==== Material for this task

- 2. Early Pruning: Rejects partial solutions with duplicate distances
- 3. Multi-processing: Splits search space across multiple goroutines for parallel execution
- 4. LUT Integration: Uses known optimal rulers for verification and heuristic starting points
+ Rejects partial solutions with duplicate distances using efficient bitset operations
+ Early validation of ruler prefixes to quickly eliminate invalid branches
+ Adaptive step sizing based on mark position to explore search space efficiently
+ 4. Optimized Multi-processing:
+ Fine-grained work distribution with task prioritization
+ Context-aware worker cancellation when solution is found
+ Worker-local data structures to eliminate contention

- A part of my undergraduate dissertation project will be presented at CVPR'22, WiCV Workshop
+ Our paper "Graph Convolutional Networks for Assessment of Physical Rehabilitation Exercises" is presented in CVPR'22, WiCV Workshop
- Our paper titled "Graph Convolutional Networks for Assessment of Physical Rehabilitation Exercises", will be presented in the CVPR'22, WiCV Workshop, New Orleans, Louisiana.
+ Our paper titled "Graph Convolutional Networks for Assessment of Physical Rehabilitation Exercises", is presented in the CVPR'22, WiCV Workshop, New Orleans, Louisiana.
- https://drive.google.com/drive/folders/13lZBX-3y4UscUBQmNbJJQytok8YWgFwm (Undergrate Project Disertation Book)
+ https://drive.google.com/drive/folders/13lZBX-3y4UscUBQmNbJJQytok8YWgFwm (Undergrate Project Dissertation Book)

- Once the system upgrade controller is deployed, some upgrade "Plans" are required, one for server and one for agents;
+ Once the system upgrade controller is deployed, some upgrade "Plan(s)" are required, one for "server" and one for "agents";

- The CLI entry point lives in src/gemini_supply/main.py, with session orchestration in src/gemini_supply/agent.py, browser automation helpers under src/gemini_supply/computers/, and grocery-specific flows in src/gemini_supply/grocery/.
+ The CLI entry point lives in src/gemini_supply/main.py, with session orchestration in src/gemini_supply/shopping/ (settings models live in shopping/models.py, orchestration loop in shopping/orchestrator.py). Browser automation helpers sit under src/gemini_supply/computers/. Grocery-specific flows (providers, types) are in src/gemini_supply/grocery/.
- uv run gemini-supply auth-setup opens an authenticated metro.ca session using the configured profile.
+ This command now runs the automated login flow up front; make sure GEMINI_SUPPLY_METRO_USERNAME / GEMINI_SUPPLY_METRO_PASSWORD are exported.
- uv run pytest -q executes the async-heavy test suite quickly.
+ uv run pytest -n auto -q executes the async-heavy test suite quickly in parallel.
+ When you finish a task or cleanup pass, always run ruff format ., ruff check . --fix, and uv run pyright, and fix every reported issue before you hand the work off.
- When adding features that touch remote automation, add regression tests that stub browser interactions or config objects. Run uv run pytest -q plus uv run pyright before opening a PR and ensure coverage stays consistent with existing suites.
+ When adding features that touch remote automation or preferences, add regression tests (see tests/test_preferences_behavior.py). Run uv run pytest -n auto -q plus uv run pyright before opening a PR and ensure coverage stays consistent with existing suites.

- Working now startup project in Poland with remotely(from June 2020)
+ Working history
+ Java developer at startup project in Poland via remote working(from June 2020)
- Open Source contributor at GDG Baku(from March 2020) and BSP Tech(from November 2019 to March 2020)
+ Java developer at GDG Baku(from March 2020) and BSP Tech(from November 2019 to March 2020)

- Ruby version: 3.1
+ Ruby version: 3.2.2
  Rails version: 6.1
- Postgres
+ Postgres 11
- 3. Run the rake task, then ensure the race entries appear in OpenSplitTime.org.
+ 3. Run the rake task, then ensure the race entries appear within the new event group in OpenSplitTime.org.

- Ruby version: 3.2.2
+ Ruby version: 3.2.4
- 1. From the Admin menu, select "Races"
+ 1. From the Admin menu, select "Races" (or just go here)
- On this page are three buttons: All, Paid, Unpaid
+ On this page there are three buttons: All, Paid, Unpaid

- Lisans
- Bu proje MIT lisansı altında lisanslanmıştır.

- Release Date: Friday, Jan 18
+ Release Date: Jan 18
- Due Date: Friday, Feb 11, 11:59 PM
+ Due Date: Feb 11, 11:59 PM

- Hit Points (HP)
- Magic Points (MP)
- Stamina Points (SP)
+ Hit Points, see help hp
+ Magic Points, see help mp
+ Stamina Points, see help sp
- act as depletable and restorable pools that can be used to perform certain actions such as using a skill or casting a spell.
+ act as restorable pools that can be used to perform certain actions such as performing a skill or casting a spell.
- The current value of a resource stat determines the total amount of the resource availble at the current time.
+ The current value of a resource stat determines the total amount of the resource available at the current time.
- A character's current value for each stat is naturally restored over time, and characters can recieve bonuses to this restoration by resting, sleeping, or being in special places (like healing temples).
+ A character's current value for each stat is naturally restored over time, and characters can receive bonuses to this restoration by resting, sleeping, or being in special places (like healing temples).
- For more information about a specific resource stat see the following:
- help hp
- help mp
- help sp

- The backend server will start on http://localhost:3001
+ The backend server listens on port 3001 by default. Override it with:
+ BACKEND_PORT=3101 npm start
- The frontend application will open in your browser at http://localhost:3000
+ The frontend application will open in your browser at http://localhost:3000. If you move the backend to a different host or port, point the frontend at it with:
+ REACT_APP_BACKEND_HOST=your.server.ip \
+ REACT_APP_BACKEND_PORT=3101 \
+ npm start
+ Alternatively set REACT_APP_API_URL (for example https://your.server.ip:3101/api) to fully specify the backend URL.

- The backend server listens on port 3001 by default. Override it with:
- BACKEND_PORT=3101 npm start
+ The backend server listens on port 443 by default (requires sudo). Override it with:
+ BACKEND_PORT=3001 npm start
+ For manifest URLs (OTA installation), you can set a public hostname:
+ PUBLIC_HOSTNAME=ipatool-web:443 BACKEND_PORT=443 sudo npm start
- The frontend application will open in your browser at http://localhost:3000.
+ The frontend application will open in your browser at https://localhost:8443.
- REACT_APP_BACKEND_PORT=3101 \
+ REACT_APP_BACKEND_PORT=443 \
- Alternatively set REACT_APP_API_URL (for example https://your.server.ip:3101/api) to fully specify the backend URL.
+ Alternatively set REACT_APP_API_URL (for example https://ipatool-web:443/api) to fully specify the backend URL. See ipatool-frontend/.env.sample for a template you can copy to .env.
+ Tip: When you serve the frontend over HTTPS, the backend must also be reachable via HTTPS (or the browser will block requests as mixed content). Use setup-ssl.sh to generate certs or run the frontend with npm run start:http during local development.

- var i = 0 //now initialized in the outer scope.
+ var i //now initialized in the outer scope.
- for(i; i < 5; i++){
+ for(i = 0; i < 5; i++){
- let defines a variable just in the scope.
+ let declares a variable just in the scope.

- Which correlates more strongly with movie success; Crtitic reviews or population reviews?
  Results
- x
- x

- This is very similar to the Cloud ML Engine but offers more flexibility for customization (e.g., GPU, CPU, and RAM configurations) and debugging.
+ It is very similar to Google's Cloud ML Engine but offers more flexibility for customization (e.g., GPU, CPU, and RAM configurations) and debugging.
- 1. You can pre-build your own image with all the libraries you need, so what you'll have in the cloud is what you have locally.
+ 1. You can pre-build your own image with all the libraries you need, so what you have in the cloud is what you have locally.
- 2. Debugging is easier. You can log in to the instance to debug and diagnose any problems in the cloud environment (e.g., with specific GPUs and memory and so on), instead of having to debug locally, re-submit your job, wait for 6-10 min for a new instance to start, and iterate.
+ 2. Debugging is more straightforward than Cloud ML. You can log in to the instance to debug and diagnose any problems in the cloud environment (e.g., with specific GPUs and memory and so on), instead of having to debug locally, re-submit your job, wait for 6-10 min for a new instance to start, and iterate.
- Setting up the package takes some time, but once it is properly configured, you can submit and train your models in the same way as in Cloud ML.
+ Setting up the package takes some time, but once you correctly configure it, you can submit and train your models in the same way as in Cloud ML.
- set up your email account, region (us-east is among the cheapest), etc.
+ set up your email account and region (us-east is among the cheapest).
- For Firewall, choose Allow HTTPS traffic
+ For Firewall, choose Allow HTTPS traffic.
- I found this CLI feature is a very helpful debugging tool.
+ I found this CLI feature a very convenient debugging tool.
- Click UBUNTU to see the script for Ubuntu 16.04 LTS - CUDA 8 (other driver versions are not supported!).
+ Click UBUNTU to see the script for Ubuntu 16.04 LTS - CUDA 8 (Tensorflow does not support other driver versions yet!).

========

■ Task details
Restate word for word the lines in the material above from the one with "quickly in parallel." to the one with "the work off."; both of those lines count, and nothing else does.

■ Result of the task
+ uv run pytest -n auto -q executes the async-heavy test suite quickly in parallel.
+ When you finish a task or cleanup pass, always run ruff format ., ruff check . --fix, and uv run pyright, and fix every reported issue before you hand the work off.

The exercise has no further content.